В гетто твоя мать и Наум жили вместе. В какой-то каморке в левом крыле. Замок был полуразрушенный, мы стали его восстанавливать, когда нас туда загнали. В первое время даже покупали какие-то стройматериалы. Юденрат руководил. Все кончилось ужасно. Дело в том, что юденрат постоянно платил деньги белорусской полиции. Там был какой-то подлец, не помню его фамилии, местный начальник, он обещал, что акции – понимаешь, да? – не коснутся обитателей гетто, пока мы будем ему платить. В это время всех местных евреев, кто жил по деревням, стали уничтожать. Мы знали об этом. Юденрат до времени откупался. А тот негодяй, даже если в и хотел что-то сделать, все равно не смог бы. Просто тянул деньги. К тому времени денег ни у кого уже не было. Женщины отдавали обручальные кольца, последние украшения. Свое обручальное кольцо я тоже отдала. Подробностей я не знаю, да они теперь и значения не имеют. Кое-кому казалось, что жизнь можно выкупить. Поэтому, когда был предложен побег, устроили нечто вроде общего собрания, и вышел раскол: половина была за побег, половина против. Те, кто был против, считали, что после побега на оставшихся обрушатся ужасные гонения... ты понимаешь, речь шла уже не о гонениях... А среди организаторов побега были отчаянные, настоящие бойцы, им хотелось воевать... Им помогали из города. Была связь с партизанами. Мы тогда не знали. На самом деле все организовал один еврей, молодой парнишка, Дитер его звали. Он работал в гестапо переводчиком. Как-то ему удавалось скрывать, что он еврей. Его потом схватили, но он тоже сумел сбежать. Однажды, уже под конец войны, он пришел в наш лагерь в Черную Пущу. Он воевал в русском партизанском отряде, и к нам его прислали с коровой. Партизаны то ли купили, то ли отбили корову, и они попросили одного из наших ребят, мясника, сделать им колбасу. Дитер пригнал эту корову, наши его узнали, обрадовались, кто-то притащил самогон. Он сел на пенек и начал говорить о Христе. Наши только переглядывались: ничего не могло быть глупее в этот момент, чем говорить о Христе. Я думаю, он помешался немного. Представь себе, он к этому времени крестился, какие-то иконки всем показывал. Трудно было поверить, что именно он организовал побег. В начале сорок пятого, после освобождения, мы ехали с ним первым поездом в Польшу. Кто-то мне потом говорил, что он стал после войны ксендзом...
Но тогда, в гетто, в ночь перед побегом конфликт был такой острый, что даже драка возникла. Раввин Ширман, глубокий старик, сильно за восемьдесят, всех утихомирил. У него был рак простаты, его Исаак оперировал уже в замке. Ну, какая там операция, катетер ему поставил... Раввин влез на стул, и все замолчали, и он сказал, что он останется здесь, никуда не пойдет. У кого нет сил уходить, пусть остаются. А кто имеет силы для побега, пусть уходят. Исаак сказал – мы уйдем, и мы ушли. Твоя мать с сыном ушла, а Наум остался. Никто не знал, что она беременна. Знал только Исаак, потому что она незадолго приходила к нему, просила сделать аборт, а он отказал: срок был уже большой.

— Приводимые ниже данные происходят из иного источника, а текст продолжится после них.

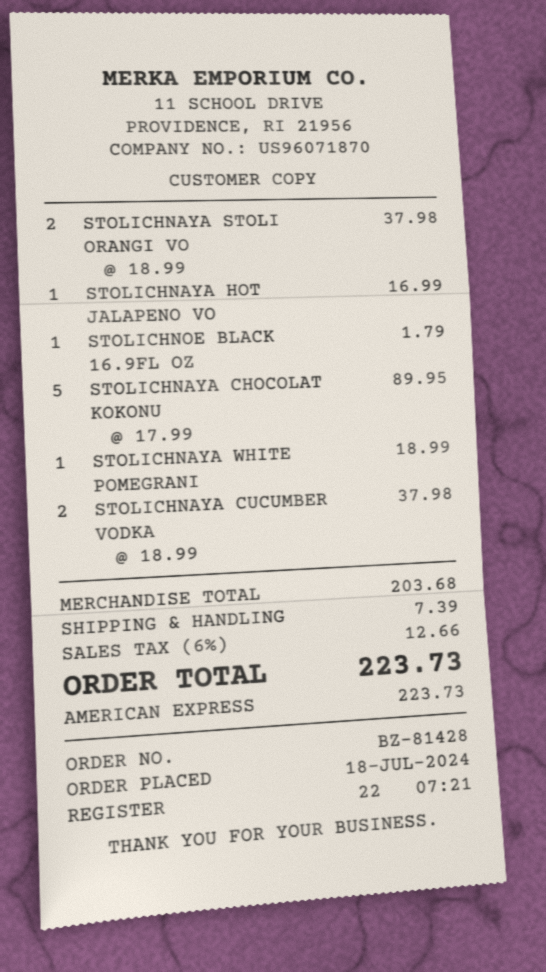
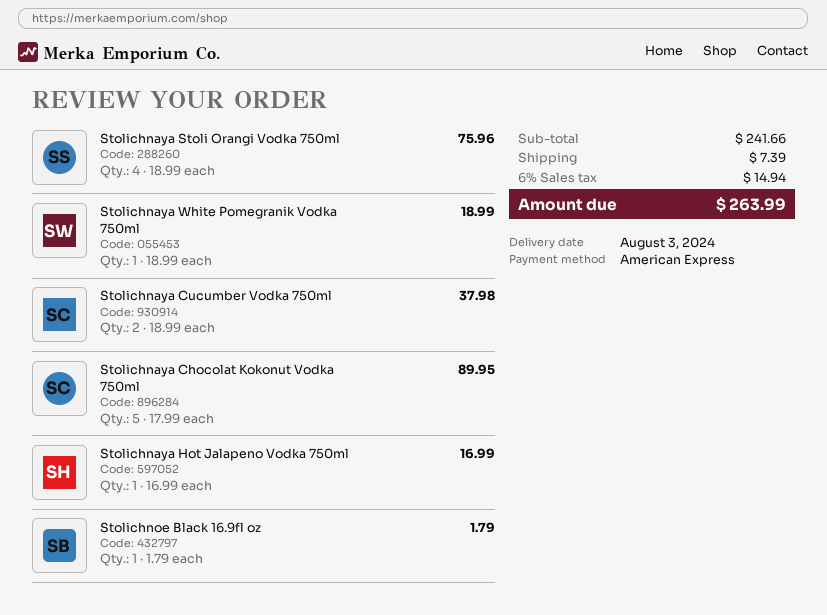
STOLICHNAYA STOLI ORANGI VO: 2 x 18.99 = 37.98 -> 4 x 18.99 = 75.96
subtotal: 203.68 -> 241.66
tax: 6% = 12.66 -> 6% = 14.94
total: 223.73 -> 263.99

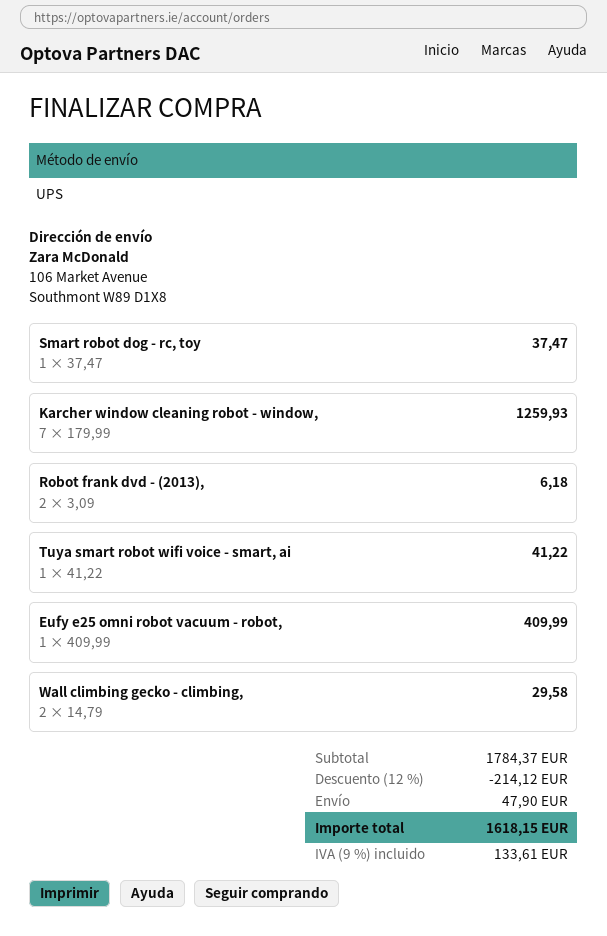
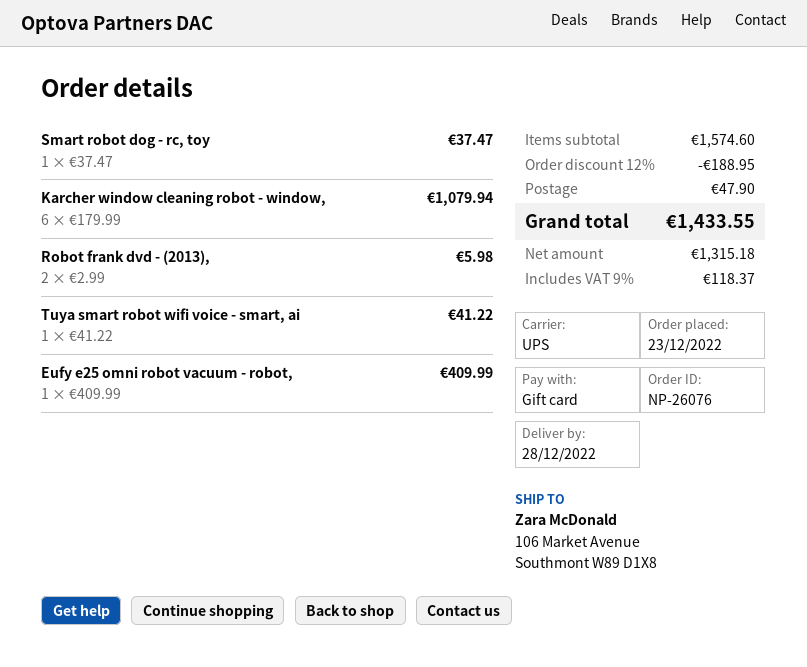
Karcher window cleaning robot - window,: 7 x 179.99 = 1259.93 -> 6 x 179.99 = 1079.94
Robot frank dvd - (2013),: 2 x 3.09 = 6.18 -> 2 x 2.99 = 5.98
Wall climbing gecko - climbing,: 2 x 14.79 = 29.58 -> none
subtotal: 1784.37 -> 1574.60
discount: 12% = 214.12 -> 12% = 188.95
tax: 9% = 133.61 -> 9% = 118.37
total: 1618.15 -> 1433.55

Эстер покачала аккуратной головкой:
– Видишь, он был прав: такая хорошая девочка родилась. И выжила...
Вид у Эстер был такой измученный, да и время позднее. Я ушла. Договорились встретиться. У меня странное чувство – я всегда очень хотела знать обо всех тогдашних обстоятельствах, о моем отце. А теперь я вдруг испугалась: я одинаково сильно хочу знать – и НЕ знать. Потому что столько лет я волоку на себе свое прошлое, и только последние годы, с Гришей, оно от меня оторвалось, и маленькая девочка Эва из польского приюта в Загорске и подросток из советского детского дома как будто уже не я, а кадры из давно виденного кино. И тут открывается возможность узнать, как все произошло на самом деле. Я все-таки не могу себе представить, что может заставить молодую женщину, мать двух детей, сдать их в приют... Мне все кажется, что есть там что-то, чего я не знаю.